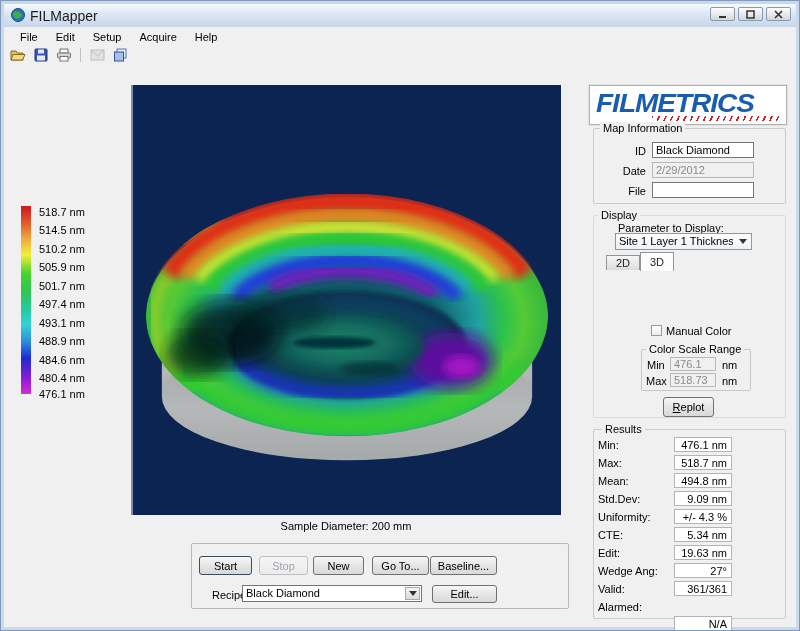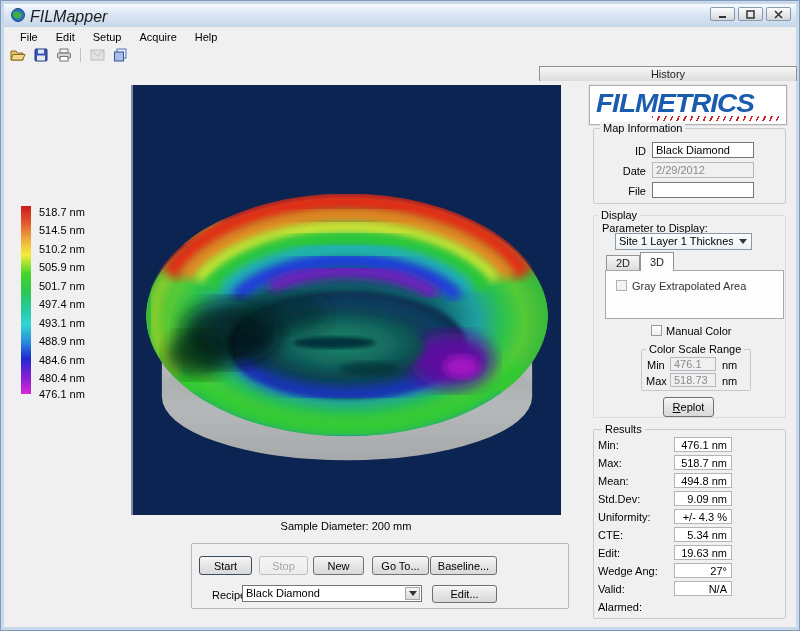--- a/index.html
+++ b/index.html
@@ -13,7 +13,7 @@
   .titlebar { position:absolute; left:3px; top:3px; right:3px; height:23px;
     background:linear-gradient(#f6fafd,#dde8f4 40%,#c6d6ea); display:flex; align-items:center; }
   .app-icon { position:absolute; left:7px; top:4px; width:14px; height:14px; }
-  .title-text { position:absolute; left:26px; top:4px; font-size:16px; color:#1c1c1c;font-style:italic; }
+  .title-text { position:absolute; left:26px; top:4px; font-size:14px; color:#1c1c1c; }
   .winbtns { position:absolute; right:5px; top:3px; display:flex; gap:3px; }
   .winbtn { width:25px; height:14px; border:1px solid #8a9aad; border-radius:2px;
     background:linear-gradient(#fdfdfd,#e8eaec 50%,#d3d6da); display:flex; align-items:center; justify-content:center; }

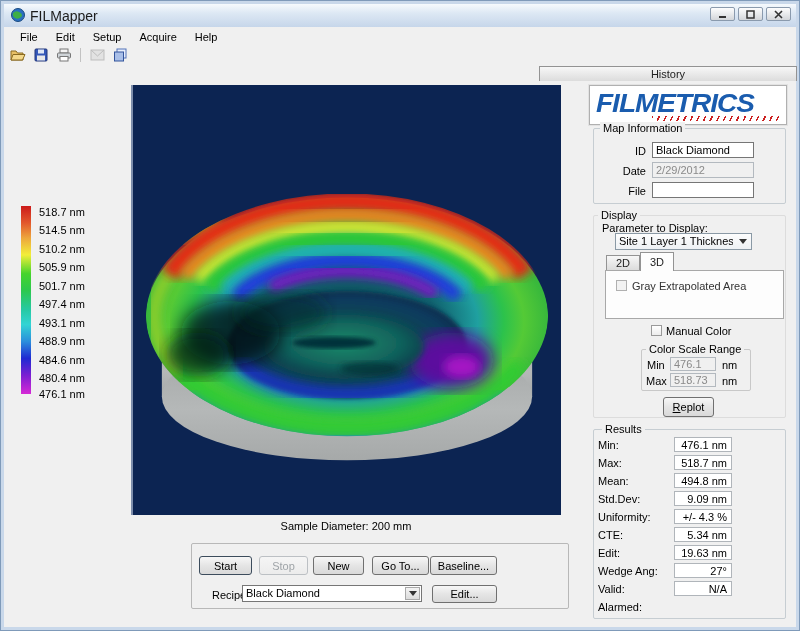--- a/index.html
+++ b/index.html
@@ -143,7 +143,6 @@
   </div>
 
   <div class="tabbar">
-    <div class="tab" style="left:534px; width:258px;">History</div>
   </div>
 
   <div class="colorscale">

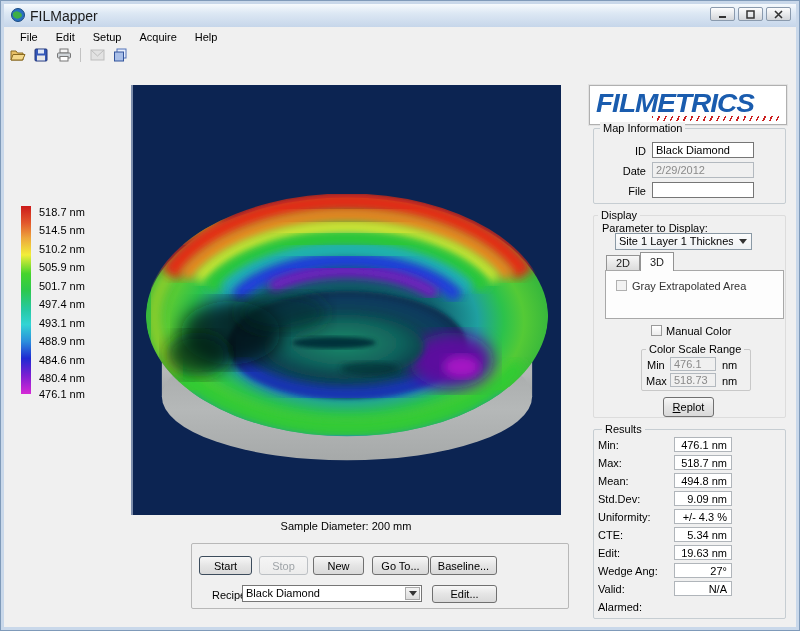--- a/index.html
+++ b/index.html
@@ -275,7 +275,7 @@
 
   <div class="groupbox" style="left:592px; top:214px; width:193px; height:203px; border-color:#dcdcdc;">
     <span class="grouplabel" style="left:4px;">Display</span>
-    <span class="lbl" style="left:8px; top:6px;">Parameter to Display:</span>
+    <span class="lbl" style="left:24px; top:6px;">Parameter to Display:</span>
     <div class="combo" style="left:21px; top:17px; width:137px; height:17px; border-color:#8a99a5; background:linear-gradient(#fdfdfd,#eef1f4);">
       <span class="txt">Site 1 Layer 1 Thickness</span>
       <span class="arrowbox" style="border:none; background:none;">

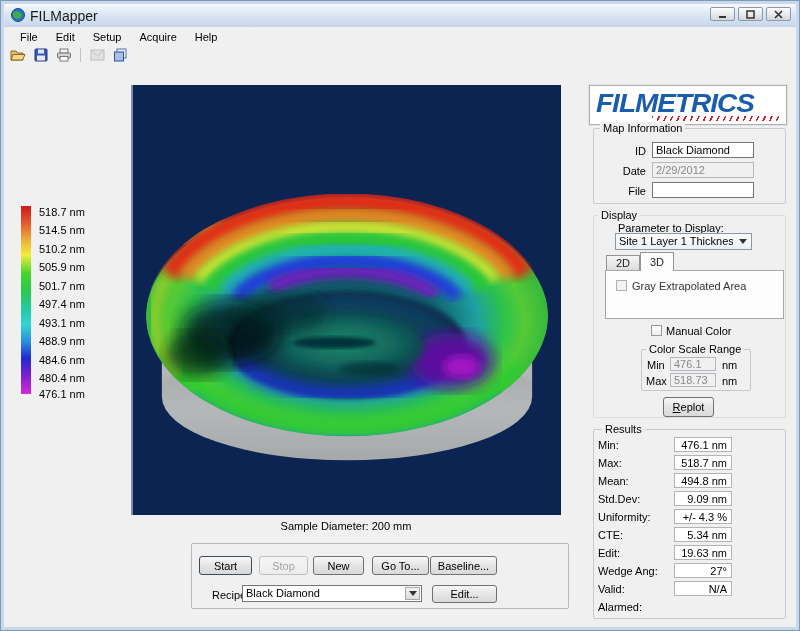--- a/index.html
+++ b/index.html
@@ -284,10 +284,6 @@
     </div>
     <div class="tab" style="left:12px; width:34px; top:39px; height:15px; position:absolute;">2D</div>
     <div class="tab active" style="left:46px; width:34px; top:36px; height:19px; position:absolute; background:#fdfdfd;">3D</div>
-    <div style="position:absolute; left:11px; top:54px; width:179px; height:49px; border:1px solid #a8a8a8; background:#fdfdfd;">
-      <span class="checkbox" style="left:10px; top:9px; background:#f2f2f2; border-color:#b0b0b0;"></span>
-      <span class="lbl" style="left:26px; top:9px; color:#333;">Gray Extrapolated Area</span>
-    </div>
     <span class="checkbox" style="left:57px; top:109px;"></span>
     <span class="lbl" style="left:72px; top:109px;">Manual Color</span>
     <div class="groupbox" style="left:47px; top:133px; width:110px; height:42px; border-color:#c8c8c8;">

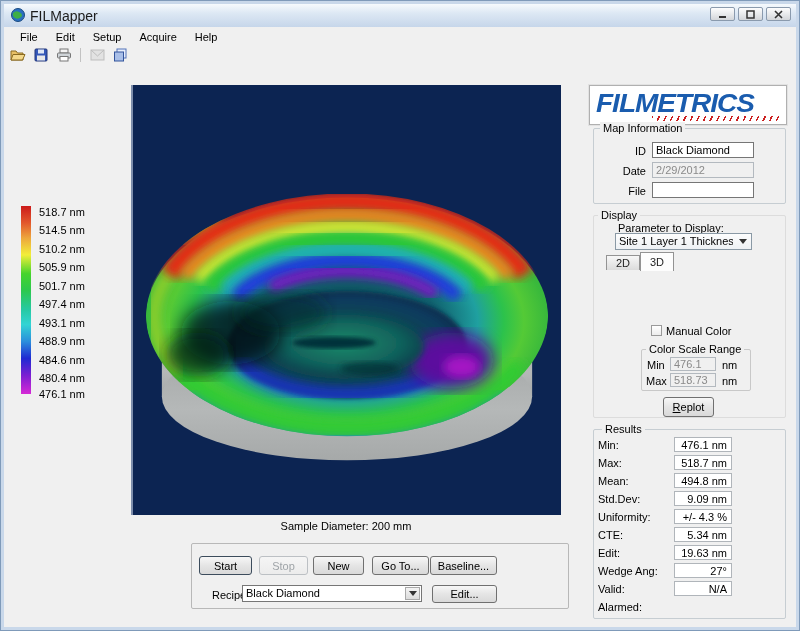--- a/index.html
+++ b/index.html
@@ -321,7 +321,7 @@
     <span class="results-row-label" style="left:4px; top:153px;">Valid:</span>
     <span class="results-val" style="top:151px;">361/361</span>
     <span class="results-row-label" style="left:4px; top:171px;">Alarmed:</span>
-    <span class="results-val" style="top:151px;">N/A</span>
+    <span class="results-val" style="top:186px;">N/A</span>
   </div>
 
 </div>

++++++

**EXERCISE DETAILS:** Could you write out every record exactly, leaving the pictures out?

**TASK RESPONSE:**
--- a/index.html
+++ b/index.html
@@ -13,7 +13,7 @@
   .titlebar { position:absolute; left:3px; top:3px; right:3px; height:23px;
     background:linear-gradient(#f6fafd,#dde8f4 40%,#c6d6ea); display:flex; align-items:center; }
   .app-icon { position:absolute; left:7px; top:4px; width:14px; height:14px; }
-  .title-text { position:absolute; left:26px; top:4px; font-size:16px; color:#1c1c1c;font-style:italic; }
+  .title-text { position:absolute; left:26px; top:4px; font-size:14px; color:#1c1c1c; }
   .winbtns { position:absolute; right:5px; top:3px; display:flex; gap:3px; }
   .winbtn { width:25px; height:14px; border:1px solid #8a9aad; border-radius:2px;
     background:linear-gradient(#fdfdfd,#e8eaec 50%,#d3d6da); display:flex; align-items:center; justify-content:center; }

--- a/index.html
+++ b/index.html
@@ -143,7 +143,6 @@
   </div>
 
   <div class="tabbar">
-    <div class="tab" style="left:534px; width:258px;">History</div>
   </div>
 
   <div class="colorscale">

--- a/index.html
+++ b/index.html
@@ -275,7 +275,7 @@
 
   <div class="groupbox" style="left:592px; top:214px; width:193px; height:203px; border-color:#dcdcdc;">
     <span class="grouplabel" style="left:4px;">Display</span>
-    <span class="lbl" style="left:8px; top:6px;">Parameter to Display:</span>
+    <span class="lbl" style="left:24px; top:6px;">Parameter to Display:</span>
     <div class="combo" style="left:21px; top:17px; width:137px; height:17px; border-color:#8a99a5; background:linear-gradient(#fdfdfd,#eef1f4);">
       <span class="txt">Site 1 Layer 1 Thickness</span>
       <span class="arrowbox" style="border:none; background:none;">

--- a/index.html
+++ b/index.html
@@ -284,10 +284,6 @@
     </div>
     <div class="tab" style="left:12px; width:34px; top:39px; height:15px; position:absolute;">2D</div>
     <div class="tab active" style="left:46px; width:34px; top:36px; height:19px; position:absolute; background:#fdfdfd;">3D</div>
-    <div style="position:absolute; left:11px; top:54px; width:179px; height:49px; border:1px solid #a8a8a8; background:#fdfdfd;">
-      <span class="checkbox" style="left:10px; top:9px; background:#f2f2f2; border-color:#b0b0b0;"></span>
-      <span class="lbl" style="left:26px; top:9px; color:#333;">Gray Extrapolated Area</span>
-    </div>
     <span class="checkbox" style="left:57px; top:109px;"></span>
     <span class="lbl" style="left:72px; top:109px;">Manual Color</span>
     <div class="groupbox" style="left:47px; top:133px; width:110px; height:42px; border-color:#c8c8c8;">

--- a/index.html
+++ b/index.html
@@ -321,7 +321,7 @@
     <span class="results-row-label" style="left:4px; top:153px;">Valid:</span>
     <span class="results-val" style="top:151px;">361/361</span>
     <span class="results-row-label" style="left:4px; top:171px;">Alarmed:</span>
-    <span class="results-val" style="top:151px;">N/A</span>
+    <span class="results-val" style="top:186px;">N/A</span>
   </div>
 
 </div>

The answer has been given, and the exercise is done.